Itemized modification records
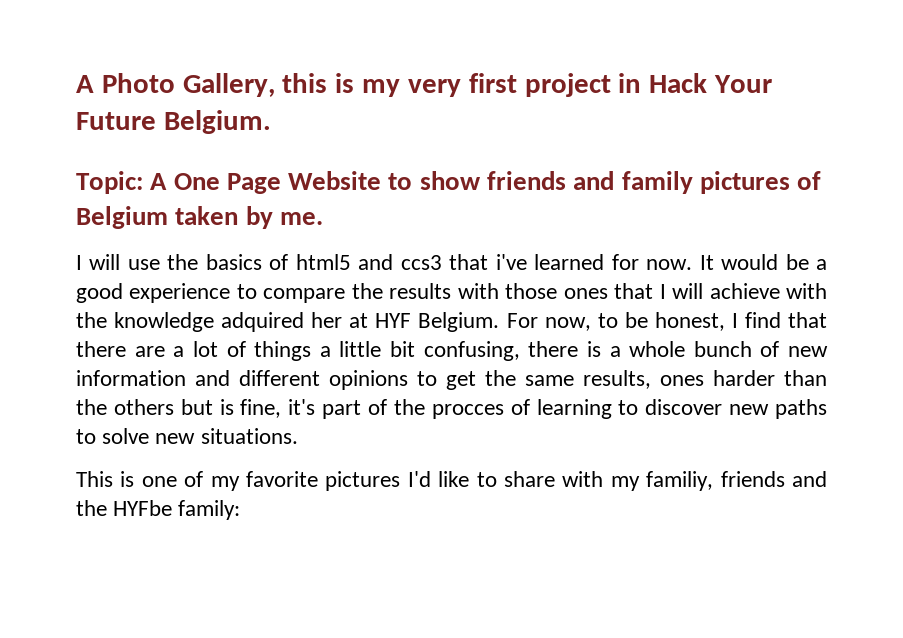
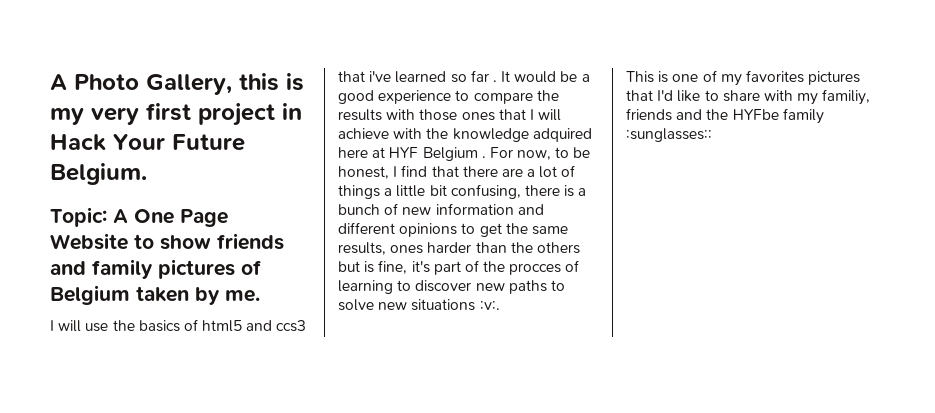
[611,254,693,270] for now. -> [450,70,497,83] so far .
[311,312,343,328] her -> [338,147,368,158] here
[418,312,500,332] Belgium. -> [422,147,486,161] Belgium .
[629,341,686,357] whole -> (587, 192) none
[200,428,298,444] situations. -> [411,299,500,311] situations :v:.
[245,471,401,491] favorite pictures -> [745,70,861,85] [626,90,653,101] favorites pictures that
[178,500,241,520] family: -> [782,108,824,124] [626,128,712,142] family :sunglasses::

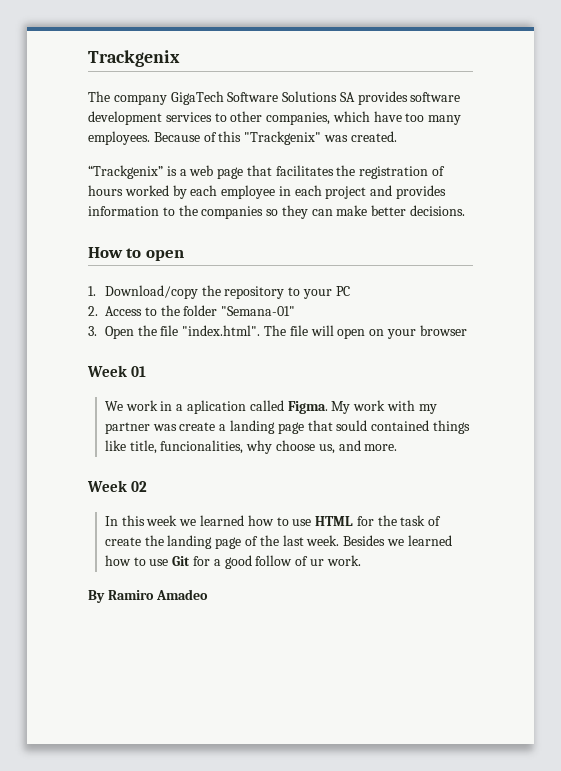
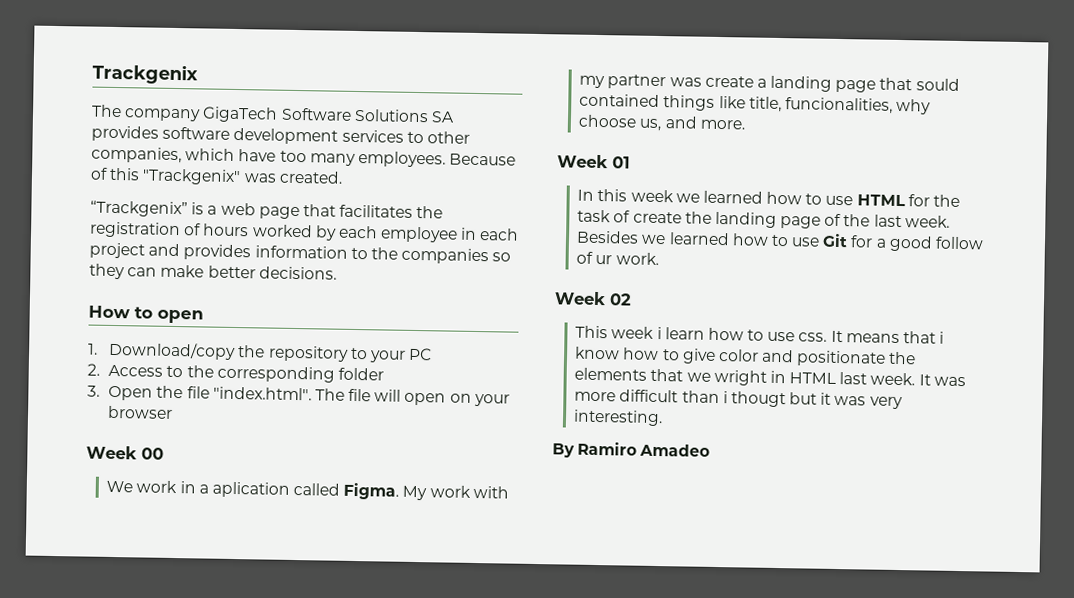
(180, 310) none -> [216,365,335,383] corresponding
[221,306,296,316] "Semana-01" -> (384, 374) none
[131,366,147,377] 01 -> [141,447,164,460] 00
[131,481,148,492] 02 -> [612,156,630,169] 01
(361, 560) none -> [554,291,632,306] [575,325,945,344] [575,346,917,367] [574,367,966,387] [574,389,903,410] [573,409,664,427] // Week 02 // This week i learn how to use css. It means that i know how to give color and positionate the elements that we wright in HTML last week. It was more difficult than i thougt but it was very interesting.

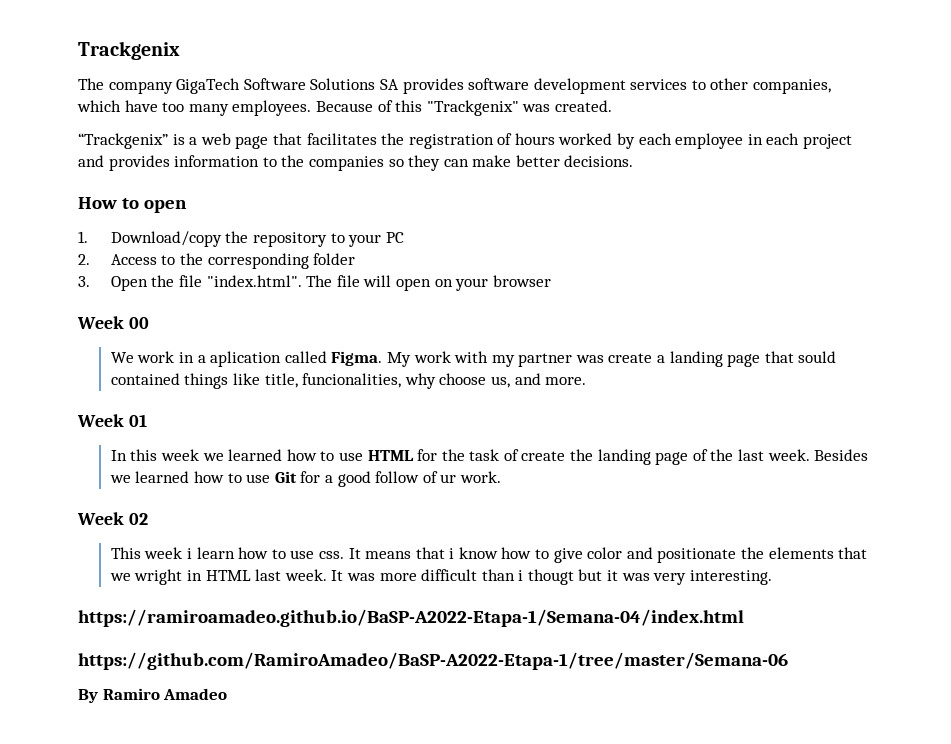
(664, 418) none -> [78,609,744,627] [78,652,788,670] // https://ramiroamadeo.github.io/BaSP-A2022-Etapa-1/Semana-04/index.html // https://github.com/RamiroAmadeo/BaSP-A2022-Etapa-1/tree/master/Semana-06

▶ **Action item**: Copy the data word for word, no pictures.

▶ **Response to the exercise**:
[611,254,693,270] for now. -> [450,70,497,83] so far .
[311,312,343,328] her -> [338,147,368,158] here
[418,312,500,332] Belgium. -> [422,147,486,161] Belgium .
[629,341,686,357] whole -> (587, 192) none
[200,428,298,444] situations. -> [411,299,500,311] situations :v:.
[245,471,401,491] favorite pictures -> [745,70,861,85] [626,90,653,101] favorites pictures that
[178,500,241,520] family: -> [782,108,824,124] [626,128,712,142] family :sunglasses::

(180, 310) none -> [216,365,335,383] corresponding
[221,306,296,316] "Semana-01" -> (384, 374) none
[131,366,147,377] 01 -> [141,447,164,460] 00
[131,481,148,492] 02 -> [612,156,630,169] 01
(361, 560) none -> [554,291,632,306] [575,325,945,344] [575,346,917,367] [574,367,966,387] [574,389,903,410] [573,409,664,427] // Week 02 // This week i learn how to use css. It means that i know how to give color and positionate the elements that we wright in HTML last week. It was more difficult than i thougt but it was very interesting.

(664, 418) none -> [78,609,744,627] [78,652,788,670] // https://ramiroamadeo.github.io/BaSP-A2022-Etapa-1/Semana-04/index.html // https://github.com/RamiroAmadeo/BaSP-A2022-Etapa-1/tree/master/Semana-06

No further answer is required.